Today, the Board of Directors of the Bank also resolved to submit to the AGM for approval an incentive plan in financial instruments for employees and executive directors of the Bank and/or its subsidiaries, called the "BFF Banking Group - Incentive Plan 2022" (the "Plan").

The Plan is aimed at ensuring constant innovation and improvement of the incentive policies already pursued with the stock option plan approved by the ordinary Shareholders' Meeting of December 5, 2016, as amended by the ordinary Shareholders' Meeting of March 28, 2019, and the stock option plan approved by the ordinary Shareholders' Meeting of April 2, 2020.

 

The Plan, which consists of three tranches for the years 2022, 2023 and 2024 respectively, grants a maximum of n°9,700,000 options, and has been structured in such a way that the dilutive effect of all incentive plans served is less than 5%.

 

Further information on the specific conditions and purposes of the Plan can be found in the Illustrative Report of the Board of Directors on the item on the agenda of the AGM relating to the adoption of the Plan, drawn up pursuant to Article 114-bis of the Consolidated Law on Finance, and in the Information Document on the Plan drawn up pursuant to Article 84-bis of the Issuers' Regulation. Both these documents will be made available to the public at the registered office of the Bank in Milan - Via Domenichino n° 5, and published in the Investors > Governance >  Shareholders' Meetings Documentation section of the Issuer's website, as well as on the authorized storage mechanism 1Info.

 

Group Chief Executive Officer's contract

The Board of Directors resolved the approval of the contract between the Bank and the Group Chief Executive Officer in order to align it with the provisions of the First Section of the Annual Remuneration Policy for the year 2022, also approved by the Bank's Board of Directors today.

 

Proposal of confirmation of the two co-opted Directors pursuant to art. 2386 of the Italian Civil Code

The Board of Directors - following the resignation of i) Director Barbara Poggiali on 3rd February 2022, and ii) Director Amélie Scaramozzino on 24th February 2022 - approved to propose to the AGM the confirmation of the two Directors i) Ms. Monica Magrì and ii) Ms. Anna Kunkl, already appointed by the Board of Directors by co-optation pursuant to art. 2386 of the Italian Civil Code, on 10th February 2022 and 1st March 2022, respectively.

 

Convocation of the Ordinary Shareholders' Meeting

Finally, the Board of Directors resolved to call the ordinary Shareholders' Meeting on 31st March 2022, in a single call.

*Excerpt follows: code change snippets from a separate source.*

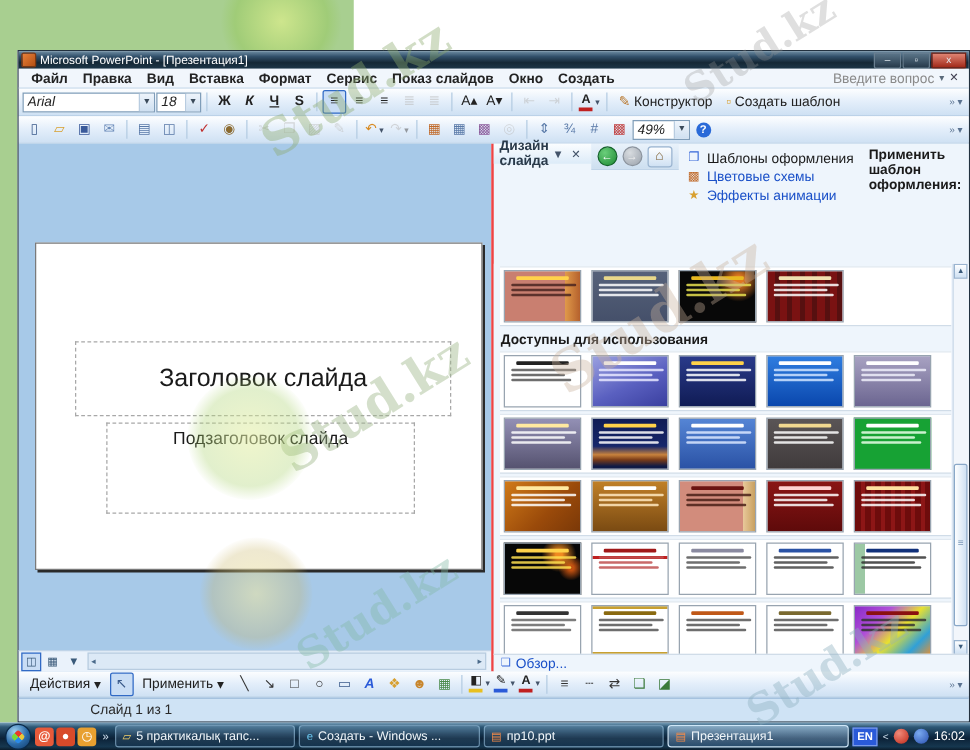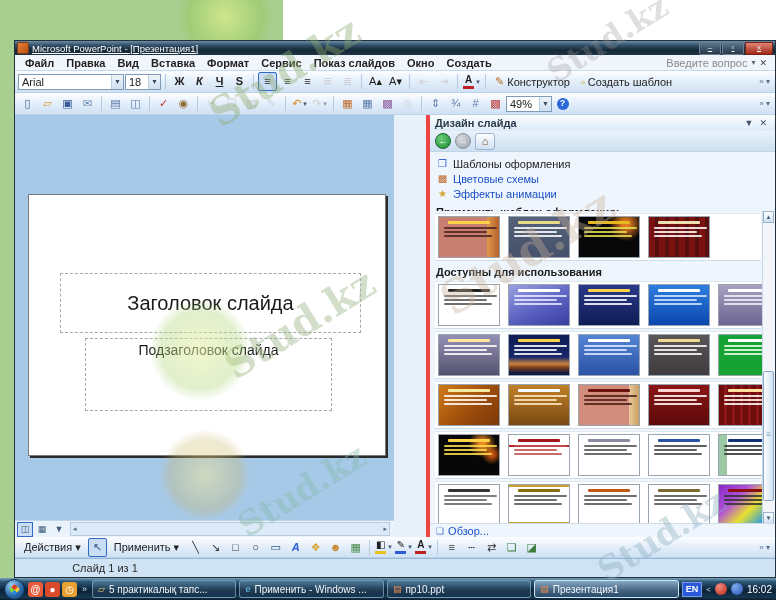"Microsoft PowerPoint - [Презентация1]" #titlebar { text-decoration: underline -> none }
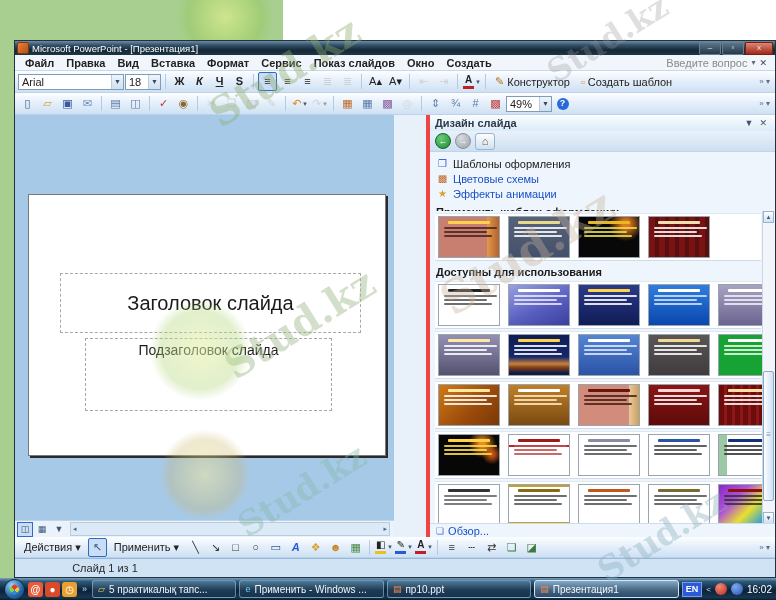"Arial" .combo { font-style: none -> italic }
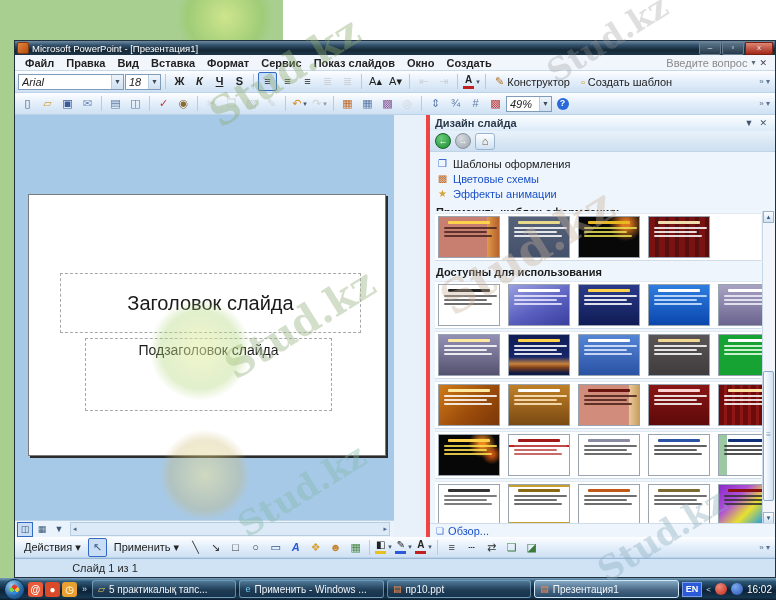"Дизайн слайда" #pane { border-left: 4px solid #ef4444 -> 2px solid #ef4444; flex-direction: column -> row; margin-left: 32px -> none }
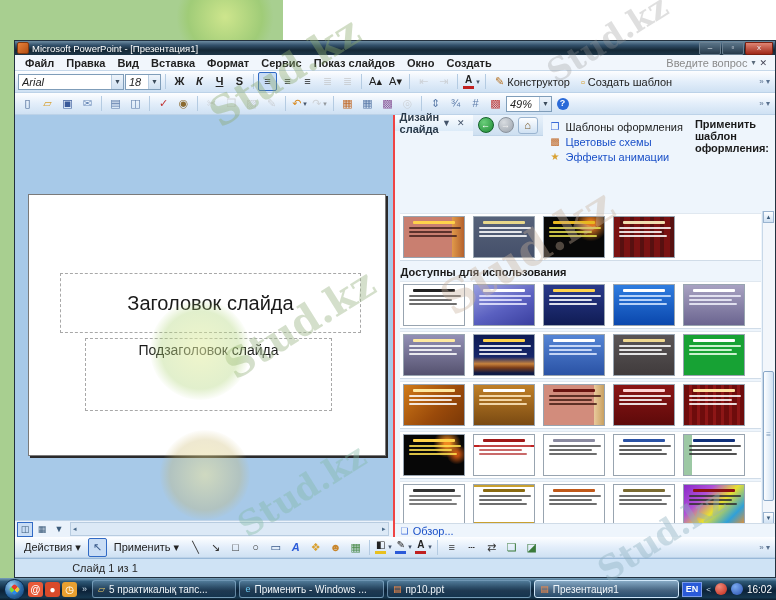"Применить - Windows ..." span { text: Применить -> Создать }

The notice of call of the Shareholders' Meeting and the documents relating to the items on the agenda will be published in the manner and within the time limits set out by current legislation.

 

Exposure to the Russian and Ukrainian markets

The Board of Directors of the Bank also noted that BFF Group does not have any commercial exposure to the Russian and Ukrainian markets and is committed to strictly monitoring the activity of the Payments business unit in compliance with the restrictions imposed on Russia.